> **TASK BRIEF**: Retype precisely the section of the data that starts at the line containing "-91,22 +91,21 @@" and runs to its final line, ends included.

[DATA EXCERPTS]

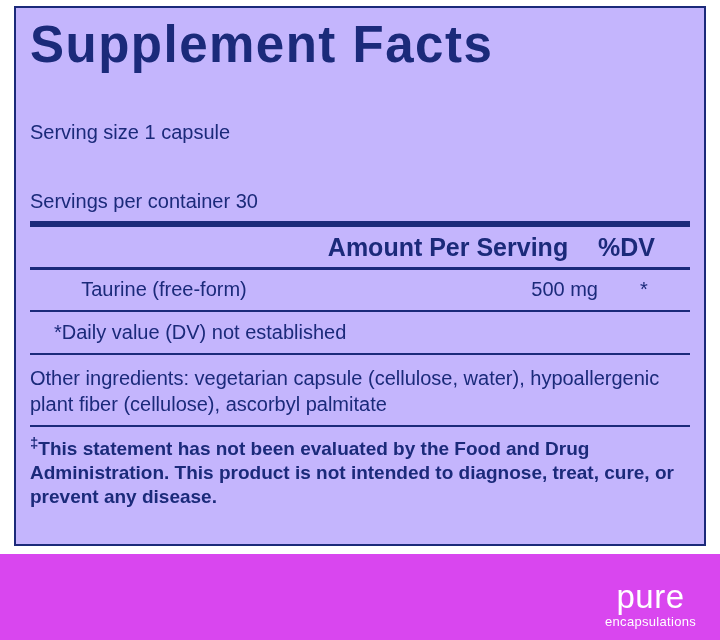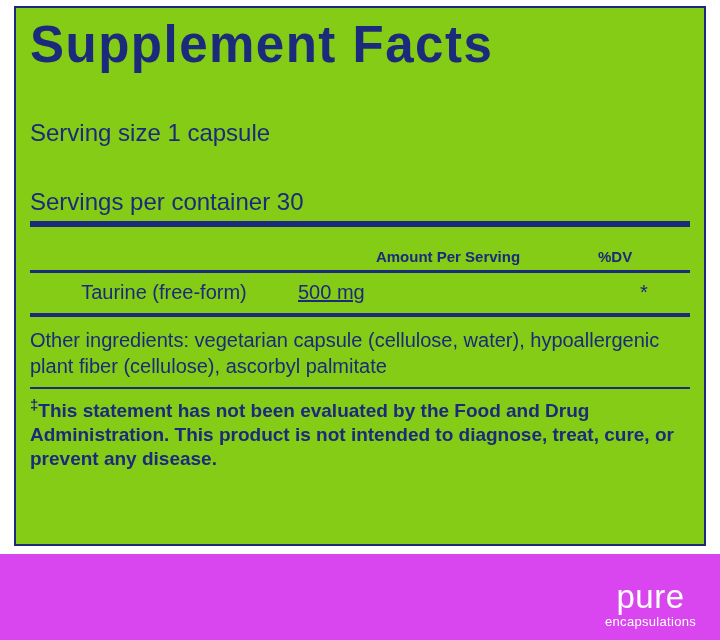--- a/index.html
+++ b/index.html
@@ -24,39 +24,39 @@
 
   
   .panel {
     position: absolute;
     left: 14px;
     top: 6px;
     width: 692px;
     height: 540px;
     box-sizing: border-box;
     border: 2px solid #1b2a7a;
-    background: #84cc16;
+    background: #c4b5fd;
   }
 
   .inner {
     padding: 4px 14px 0 14px;
   }
 
   .title {
     font-size: 51px;
     line-height: 62px;
     font-weight: bold;
     letter-spacing: 1.5px;
     color: #1b2a7a;
     white-space: nowrap;
     margin: 2px 0 2px 0;
   }
 
   .serving-line {
-    font-size: 24px;
+    font-size: 20px;
     line-height: 25px;
     color: #1b2a7a;
     margin-top: 44px;
   }
 
   .rule-thick {
     height: 6px;
     background: #1b2a7a;
     margin-top: 7px;
   }
@@ -66,23 +66,23 @@
   }
   .rule-med {
     height: 3px;
     background: #1b2a7a;
   }
 
   .head-row {
     display: flex;
     align-items: flex-end;
     justify-content: flex-end;
-    font-size: 15px;
+    font-size: 25px;
     font-weight: bold;
-    padding: 21px 0 5px 0;
+    padding: 6px 0 5px 0;
   }
   .head-amount {
     width: 300px;
     text-align: center;
   }
   .head-dv {
     width: 92px;
     text-align: left;
   }
 
@@ -91,22 +91,21 @@
     align-items: center;
     font-size: 20px;
     padding: 8px 0 9px 0;
   }
   .item-name {
     flex: 1;
     text-align: center;
   }
   .item-amount {
     width: 300px;
-    text-align: left;
-    text-decoration: underline;
+    text-align: right;
   }
   .item-dv {
     width: 92px;
     text-align: center;
   }
 
   .footnote {
     font-size: 20px;
     padding: 9px 0 9px 24px;
   }
@@ -180,20 +179,21 @@
       <div class="rule-med"></div>
 
       <div class="item-row">
         <div class="item-name">Taurine (free-form)</div>
         <div class="item-amount">500 mg</div>
         <div class="item-dv">*</div>
       </div>
 
       <div class="rule-thin"></div>
 
+      <div class="footnote">*Daily value (DV) not established</div>
 
       <div class="rule-thin"></div>
 
       <div class="other-ing">Other ingredients: vegetarian capsule (cellulose, water), hypoallergenic plant fiber (cellulose), ascorbyl palmitate</div>
 
       <div class="rule-thin"></div>
 
       <div class="statement"><sup>‡</sup><span>This statement has not been evaluated by the Food and Drug Administration. This product is not intended to diagnose, treat, cure, or prevent any disease.</span></div>
 
     </div>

[/DATA EXCERPTS]

> **EXERCISE RESPONSE**:
@@ -91,22 +91,21 @@
     align-items: center;
     font-size: 20px;
     padding: 8px 0 9px 0;
   }
   .item-name {
     flex: 1;
     text-align: center;
   }
   .item-amount {
     width: 300px;
-    text-align: left;
-    text-decoration: underline;
+    text-align: right;
   }
   .item-dv {
     width: 92px;
     text-align: center;
   }
 
   .footnote {
     font-size: 20px;
     padding: 9px 0 9px 24px;
   }
@@ -180,20 +179,21 @@
       <div class="rule-med"></div>
 
       <div class="item-row">
         <div class="item-name">Taurine (free-form)</div>
         <div class="item-amount">500 mg</div>
         <div class="item-dv">*</div>
       </div>
 
       <div class="rule-thin"></div>
 
+      <div class="footnote">*Daily value (DV) not established</div>
 
       <div class="rule-thin"></div>
 
       <div class="other-ing">Other ingredients: vegetarian capsule (cellulose, water), hypoallergenic plant fiber (cellulose), ascorbyl palmitate</div>
 
       <div class="rule-thin"></div>
 
       <div class="statement"><sup>‡</sup><span>This statement has not been evaluated by the Food and Drug Administration. This product is not intended to diagnose, treat, cure, or prevent any disease.</span></div>
 
     </div>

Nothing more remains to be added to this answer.